Literature | Rebellion

Teaching

Below are descriptions of some classes I teach. Reach out to me for copies of syllabi or to talk shop.

  • “Conflict and Contradiction in Early American Literature”

I’ve become a true believer in the survey course. My approach to the early American lit survey focuses on conflict as a way to teach both the political and cultural contradictions at the heart of American literary texts (mythologizing settler contact versus the reality of native dispossession, Jeffersonian rhetoric versus racial slavery, etc.) and literary methodology. So by reading the 1776 Maryland Gazette, for example, which contains republican screeds immediately next to runaway slave advertisements (hat tip to my teaching mentor Randy Ontiveros for that activity), students complicate their received ideas and practice how to read texts for the kinds of tensions that create literary meaning.

  • “Protesting American Literature”

In the second American literature survey, I use protest literature as a way to illustrate literary history and movements. For instance, placing Wright, Baldwin, and Himes in conversation enables us to discuss elements of Realism and Naturalism; Muriel Rukeyser’s The Book of the Dead opens up space for exploring (and critiquing) literary Modernism; and Ishmael Reed’s The Haunting of Lin-Manuel Miranda introduces students to hallmarks of literary Postmodernism. We also devote a lot of time to genre fiction and comics. Ultimately, the focus on protest literature helps students understand literary history as well as the longue durée of social justice movements in the US.

  • “Are Prisons Obsolete?”

I teach a themed version of the introduction to college composition course that takes its title from and key text as Angela Davis’s Are Prisons Obsolete? Students learn the fundamentals of academic writing—including paragraphing and topic sentences, rhetoric, and revision—by reading and writing on the subjects of mass incarceration and prison abolition. In addition to Davis, students read and watch texts by scholars, activists, and imprisoned people themselves. The provocative course theme gives students something substantive to engage with—which, in my experience, is crucial to a meaningful composition course.

  • “As Black as Resistance”

I take this class’s title and premise from the book of the same name by Zoé Samudzi and William C. Anderson. I find that students already know about Black joy in deeply personal ways, but they’re very much looking for historical and literary examples of Black resistance. Thus my version of the African American literature survey begins the literary tradition with Toussaint L’Ouverture’s Constitution and depictions of the Haitian Revolution. We end with our own present, with the Black Lives Matter era, and with a range of cultural texts that include the music and activism of Noname and Nana Kwame Adjei-Brenyah’s Friday Black.

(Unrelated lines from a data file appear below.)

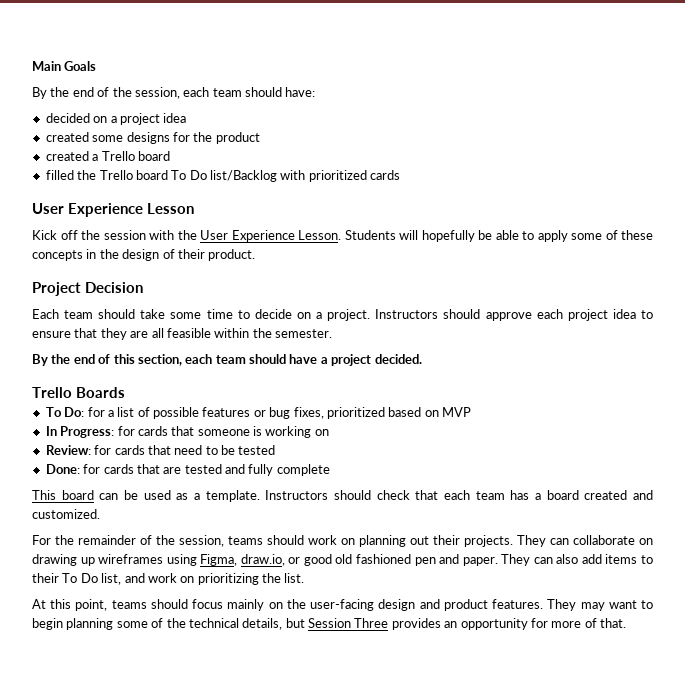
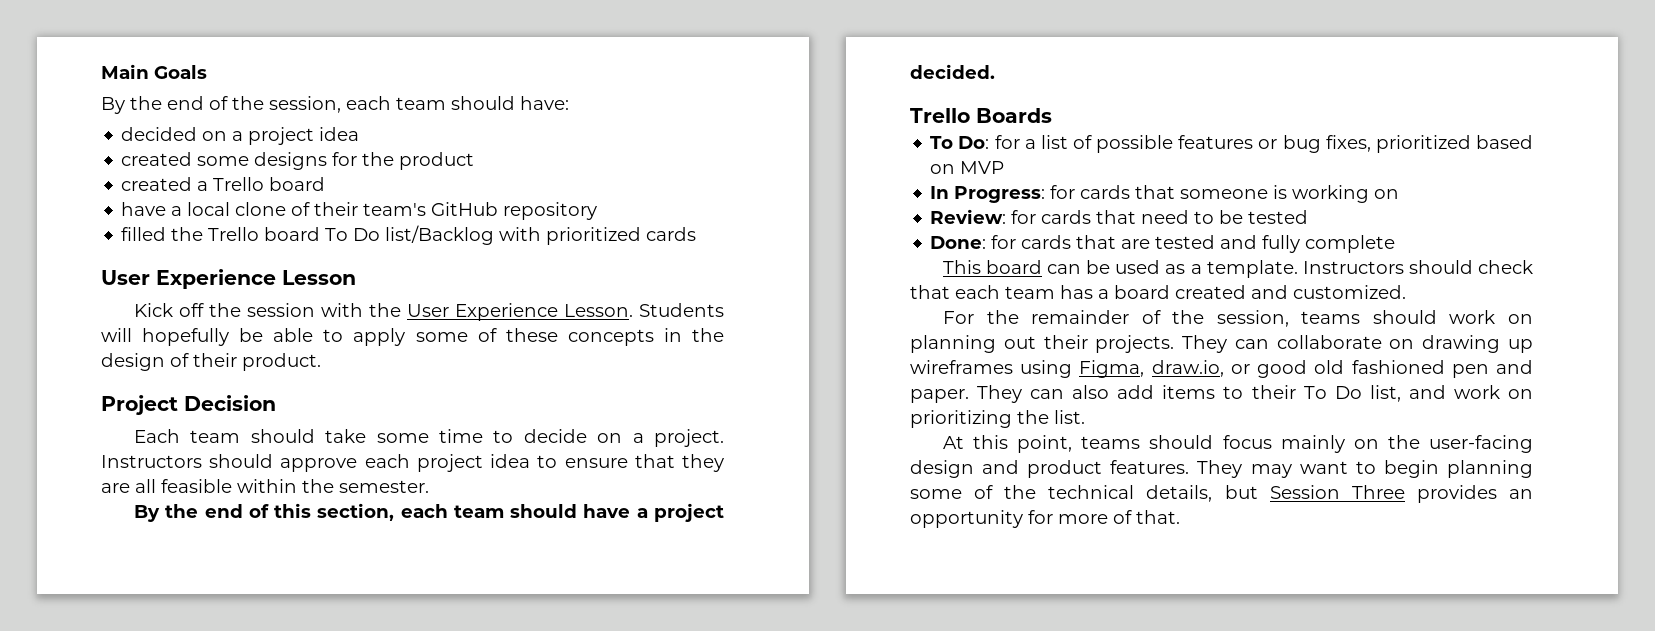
(170, 156) none -> [121,202,598,220] // have a local clone of their team's GitHub repository

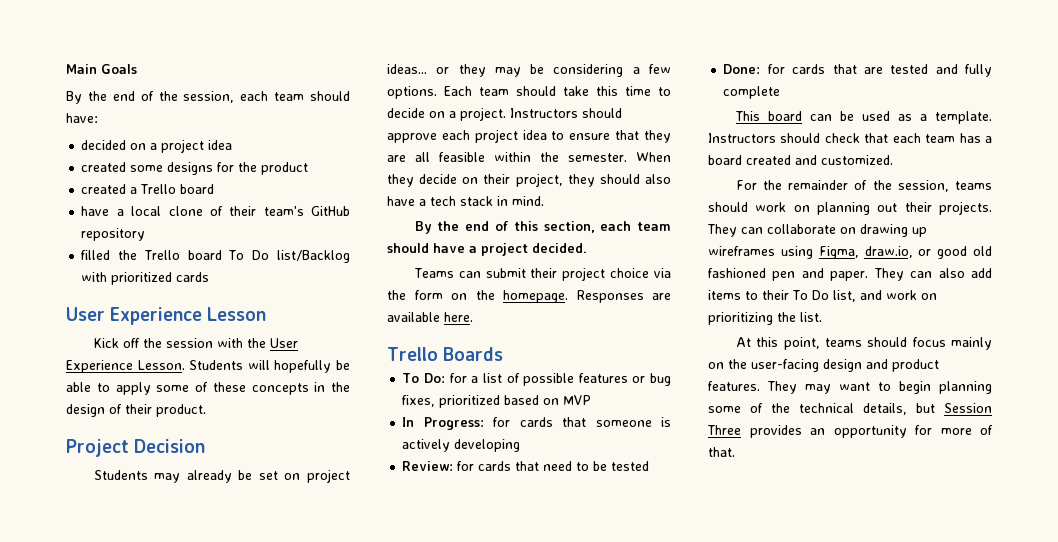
(276, 403) none -> [93,469,350,483] [387,64,671,77] [387,86,437,99] Students may already be set on project ideas... or they may be considering a few options.
[376,433,429,443] some -> [596,86,618,96] this
(429, 486) none -> [636,152,671,162] [387,173,671,187] [387,196,544,206] When they decide on their project, they should also have a tech stack in mind.
(995, 71) none -> [413,267,671,281] [387,290,671,303] [387,312,473,322] // Teams can submit their project choice via the form on the homepage. Responses are available here.
[1292,185,1400,203] working on -> [402,439,521,452] actively developing

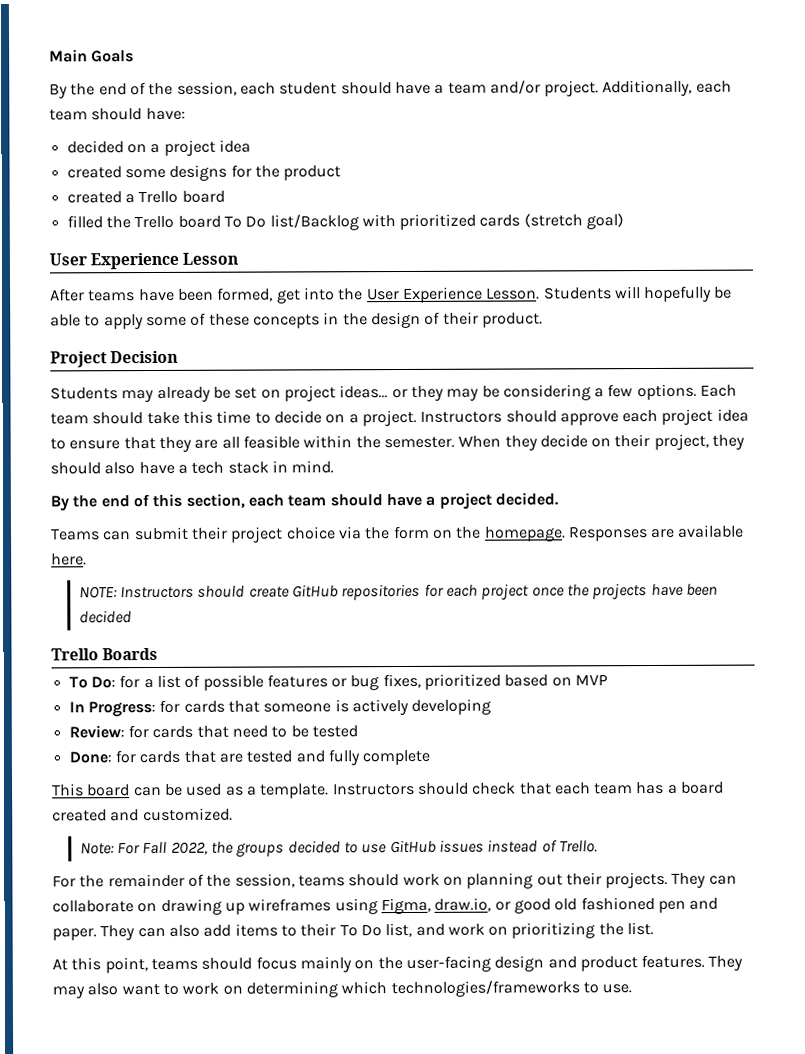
(269, 96) none -> [279,79,732,97] student should have a team and/or project. Additionally, each
[81,206,350,216] [81,228,146,241] // have a local clone of their team's GitHub repository -> (225, 196) none
(210, 277) none -> [523,213,625,230] (stretch goal)
[93,338,243,348] Kick off the session with -> [50,287,335,304] After teams have been formed, get into
(473, 317) none -> [78,583,718,601] [78,610,132,624] // NOTE: Instructors should create GitHub repositories for each project once the projects have been decided
(893, 160) none -> [79,839,598,857] // Note: For Fall 2022, the groups decided to use GitHub issues instead of Trello.
(831, 389) none -> [87,983,119,996] also
[899,381,992,394] [708,403,992,415] [707,425,993,438] [708,447,735,457] begin planning some of the technical details, but Session Three provides an opportunity for more of that. -> [182,980,633,998] work on determining which technologies/frameworks to use.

  • Developmental Reading and Writing

I take an integrated approach to teaching “developmental” reading and writing, meaning that students best learn these not as separate skills but as a continuous, mutually reinforcing activity. In my approach to this course, I give students substantive essays to read that are also socially relevant and perhaps surprising to them; topics range from the political economy of Tik Toks, film reviews of Joker, and “digital blackface.” I believe that students best learn reading and writing skills when presented with serious and meaningful cultural material. I also make sure to draw readings from the types of online publications and formats that students are likely to encounter in their daily lives.

  • Black Diasporic Literature and Culture

This course introduced students to the scholarly study of the Black Diaspora. In order to avoid tokenizing geographic areas, experiences, or histories while covering such a vast subject, I organized the course around key concepts and terms. Students learned about Black (cultural) nationalism by engaging with the work of Abbey Lincoln, Paul Robeson, and Amiri Baraka; through readings by Esi Edugyan and Sadiya Hartman, students learned about the diversity of Black diasporic experiences.

  • “Writing the University of Maryland”

While a graduate instructor at the University of Maryland, College Park, I taught a version of the intro to college composition course that I themed around UMD itself. Students developed their writing skills through learning about the history and present of their campus. In particular, I organized the course around issues of race, gender, and class. For instance, students began the course by learning about the University’s founding connections to Maryland slavery. As students grappled with UMD’s legacy of white supremacy, they would further engage with the campus’s present of racist violence and administration. I hope to eventually replicate this themed approach at my current institution.